Firstly, we developed a feature for dispatcher monitoring and made improvements to the dispatcher architecture. Monitoring for the Dispatcher was done daily through Datadog logs. Our engineers added a new “schedule level wait time” feature to assist with this monitoring. The second key area was releasing the Ratimator, a Python machine learning arrival time service. The release had been particularly challenging for Swvl which had had several unsuccessful attempts at releasing the ETA component until that point.
We consolidated the architectural components around the Kafka queue for improved performance and maintenance. We also created self-healing pods and similar configurations to improve the health probe. All these implementations resulted in improved logging on Datadog.
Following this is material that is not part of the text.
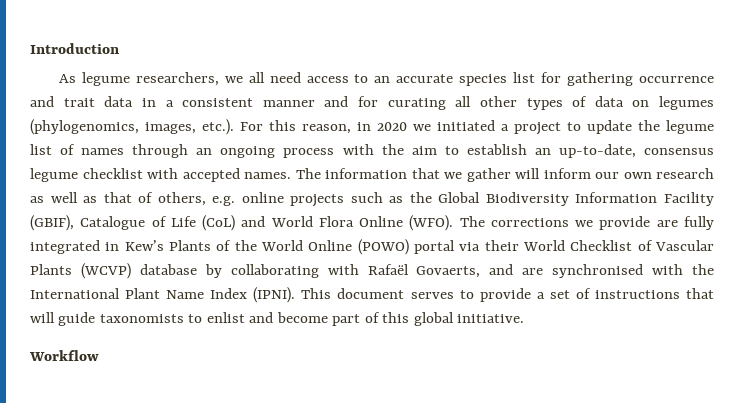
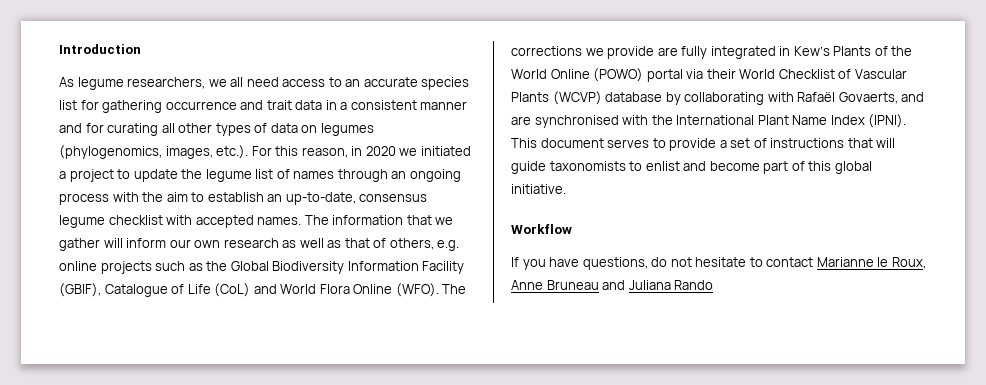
+ If you have questions, do not hesitate to contact Marianne le Roux, Anne Bruneau and Juliana Rando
The second key area was releasing the Ratimator, a Python machine learning arrival time service. The release had been particularly challenging for Swvl which had had several unsuccessful attempts at releasing the ETA component until that point.
Our team improved automated testing, added fallback plans to the code, and improved the API communication with the ETA component. We also improved the API logging support to better visualize faults on Datadog. The engineers also worked on adding performance monitoring for the ETA component to calculate the delay between each ETA action.
The third and last area involved combining several arrival services into a single API, called the Delta. These included Traffik (a city graph service), Ratimator, OSRM, as well as Google Maps.
Throughout this process, our team would create RFDs (Request for Discussion Documents). In every domain that we worked in, we would design these RFDs with several follow-ups with Swvl’s architects. Only once the RFDs were approved through this process would we initiate the development work. Our team’s core expertise involved here included Node.js/Javascript, MongoDB, Kubernetes/Docker, Unit testing, Github actions/Pull requests/Jenkins/Jira, and Python.
The Dispatcher and the ETA component helped save Swvl the Google Maps API costs. Our introduction of auto-healing pods ensured a smooth running of application features. The consolidated API contained several APIs of the ETA system together, enabling clients to define the particular API for use on open-ended queries. Meanwhile, the Datadog logging helped improve the logs of the ETA component.